Bullhead est certainement l’un des films les plus bouleversants que j’ai eu la chance de voir cette année au festival Fantasia. Réalisé par le metteur en scène belge Michaël R. Roskam, ce long-métrage d’une puissance étonnante saura venir vous soutirer quelques larmes. Pour ma part, il est parvenu à obtenir la première position de mon palmarès personnel.

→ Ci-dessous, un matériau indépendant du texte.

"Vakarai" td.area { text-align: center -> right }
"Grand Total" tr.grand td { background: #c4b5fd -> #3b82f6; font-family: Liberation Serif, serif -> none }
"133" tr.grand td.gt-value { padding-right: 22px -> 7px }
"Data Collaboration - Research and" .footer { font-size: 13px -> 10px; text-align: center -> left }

Présenté au départ sous les allures d’un film de mafia se déroulant dans le milieu de l’élevage bovin, Bullhead prend rapidement un tournant vers le récit personnel et intimiste. C’est avant tout l’histoire d’une amitié et celle du parcours d’un personnage blessé au passé tragique qui tente tant bien que mal de vivre une vie normale et ultimement d’éprouver le sentiment qu’il a le droit d’être un homme et d’aimer
Les familles de Jacky Vanmarsenille (Matthias Schoenaerts) et Diederik (Jeroen Perceval), des amis d’enfance, travaillent dans le milieu de l’élevage bovin. La seule tache au tableau, leurs bêtes sont bourrées d’hormones illicites, une pratique aussi lucrative qu’illégale en Belgique. Un évènement viendra bouleverser la vie du jeune Vanmarsenille lorsqu’il se fera littéralement pulvériser les testicules par un jeune garçon à peine plus vieux que lui. Cet évènement transformera à jamais la relation qui unissait Jacky et Diederik. Plusieurs années plus tard, le meurtre d’un policier qui enquête sur le trafic d’hormones risque de se retrouver lié à Jacky. Par chance, cet événement fera croiser les chemins des deux hommes à nouveau.

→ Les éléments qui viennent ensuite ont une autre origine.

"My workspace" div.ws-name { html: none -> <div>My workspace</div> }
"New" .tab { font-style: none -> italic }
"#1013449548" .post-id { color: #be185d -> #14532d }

Au fur et à mesure que le récit se dévoile, nous quittons l’intrigue policières pour en apprendre davantage sur Jacky. Celui-ci a dû à son adolescence prendre de la testostérone afin que son corps se transforme en celui d’un homme. Une pratique qu’il n’a jamais laissée de côté et qui s’est développée avec les années en une habitude maladive, quasi compulsive, de consommer des stéroïdes de toute sorte. Ce parallèle entre la consommation de stéroïdes et l’élevega de bêtes de ferme est plus qu’une simple métaphore élaborée pour un cours de scénarisation au collège. Elle aurait pu très bien tomber à plat si elle n’avait pas été appuyée par une histoire aussi prenante que tragique.
Matthias Schoenaerts dans le rôle de Jacky porte le film sur ses épaules. Si au début il nous est antipathique sous ses airs d’homme dur, on découvre qu’il s’agit en fait d’un masque qu’il s’est construit au fil des ans. Il devient curieusement un personnage émouvant pour qui on ne veut que du bien. En effet, rien n’est de plus poignant que de le voir mal à l’aise dans son corps de colosse, son tempérament à fleurs de peau et prêt à sauter à la gorge du premier qui lui manquera le moindre respect. On le sent à l’étroit et maladroit, spécialement quand il tente de séduire un vieil amour de jeunesse. On se retrouve à souhaiter du bonheur en espérant de tout coeur qu’il saura se contrôler et surpasser ses blessures émotives.
Sans qu’on nous prenne par la main, on comprend ce qui motive Jacky et ce qui fait de lui l’homme qu’il est aujourd’hui. Cette dimension humaine et complexe et beaucoup plus intéressante que les rares scènes d’action que l’on retrouve à quelques reprises dans le film. Quant à lui, même si son parcours est moins mis de l’avant, Diederik est un personnage tout aussi attachant. Affligé par les mêmes évènements que Jacky, il asseye maintenant de faire ce qui est juste. Une épreuve qui n’a rien de facile lorsqu’il devra choisir entre son ami et ce qui est juste.
BullHead n’a rien de moralisateur. Sans prendre position sur les agissements amoraux de ses personnages, il ne fait qu’exposer ses protagonistes dans tout ce qu’ils ont de plus humain, autant leurs qualités que leurs faiblesses. C’est un récit touchant qui ne laissera personne d’indifférent.